_Work order:_ Reproduce the listing in full, exactly as written, but without images.

+++ Given data +++

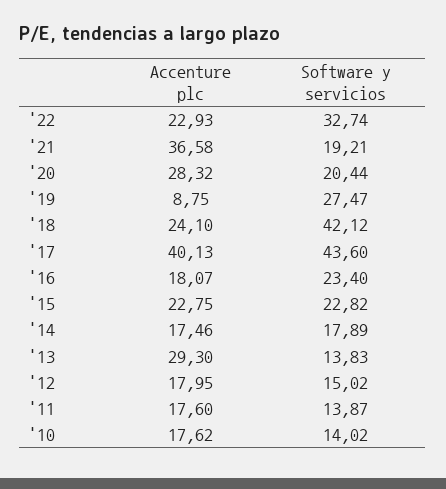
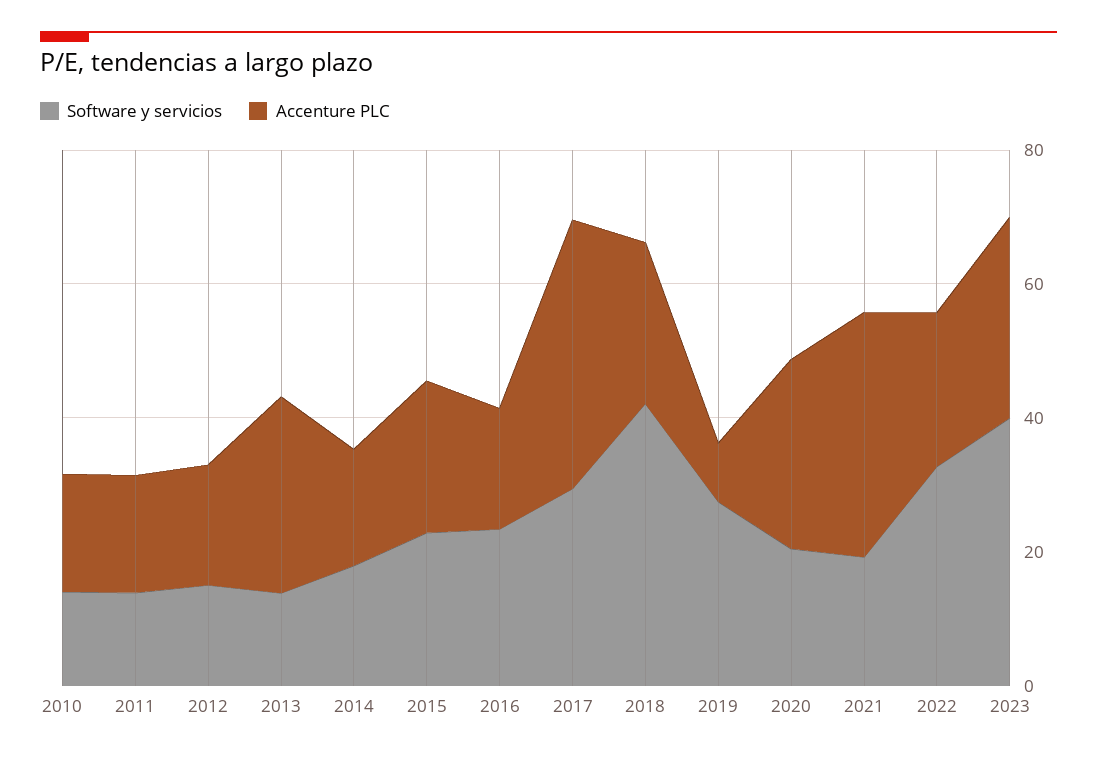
Software y servicios, '17: 43.6 -> 30
Software y servicios, 2023: none -> 40
Accenture plc, 2023: none -> 30

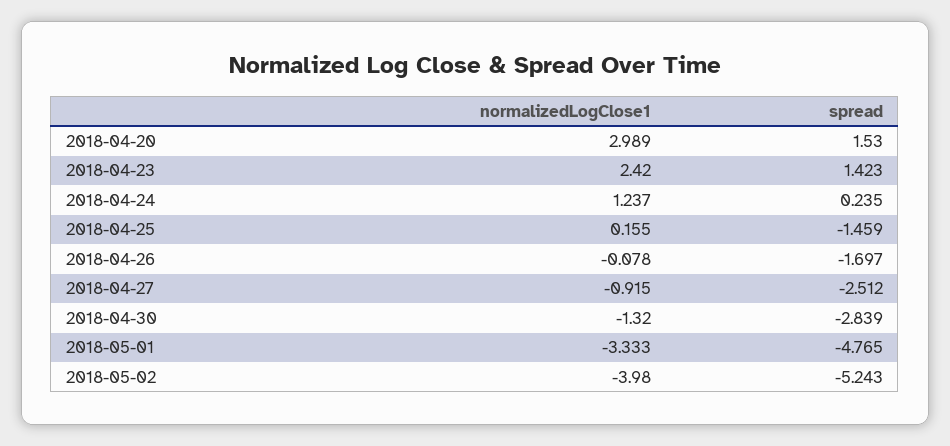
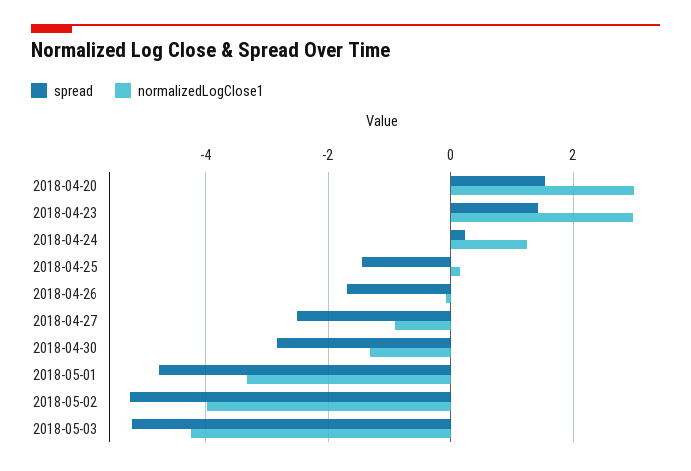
normalizedLogClose1, 2018-04-23: 2.42 -> 3
spread, 2018-05-03: none -> -5.2
normalizedLogClose1, 2018-05-03: none -> -4.2

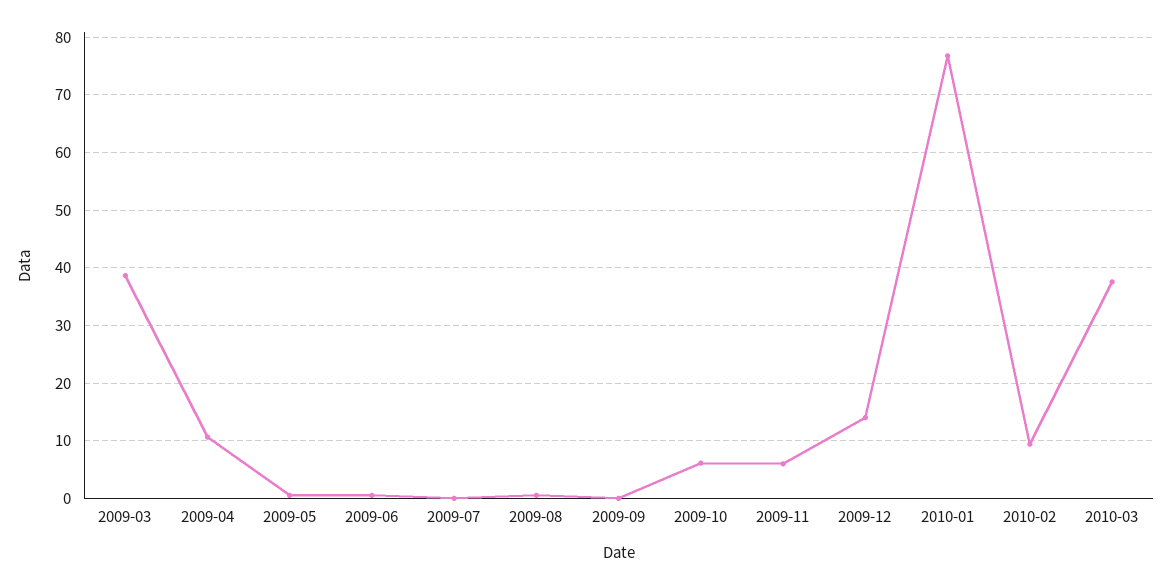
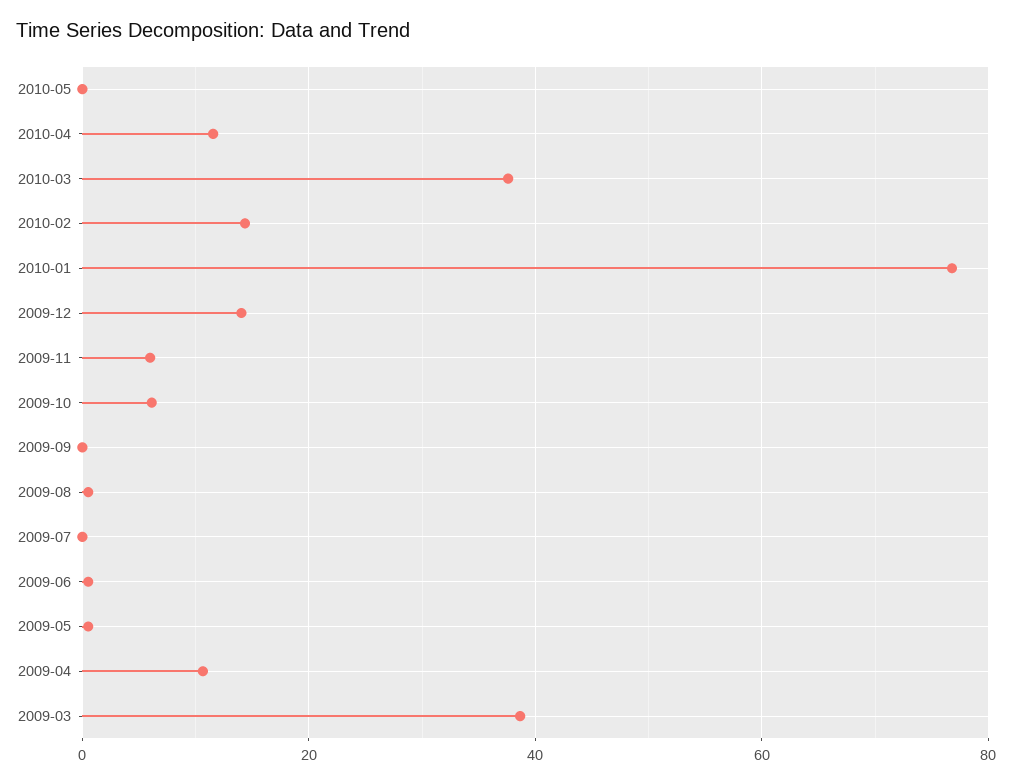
2010-02: 10 -> 14
2010-05: none -> 0
2010-04: none -> 12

+++

_Task answer:_
Software y servicios, '17: 43.6 -> 30
Software y servicios, 2023: none -> 40
Accenture plc, 2023: none -> 30

normalizedLogClose1, 2018-04-23: 2.42 -> 3
spread, 2018-05-03: none -> -5.2
normalizedLogClose1, 2018-05-03: none -> -4.2

2010-02: 10 -> 14
2010-05: none -> 0
2010-04: none -> 12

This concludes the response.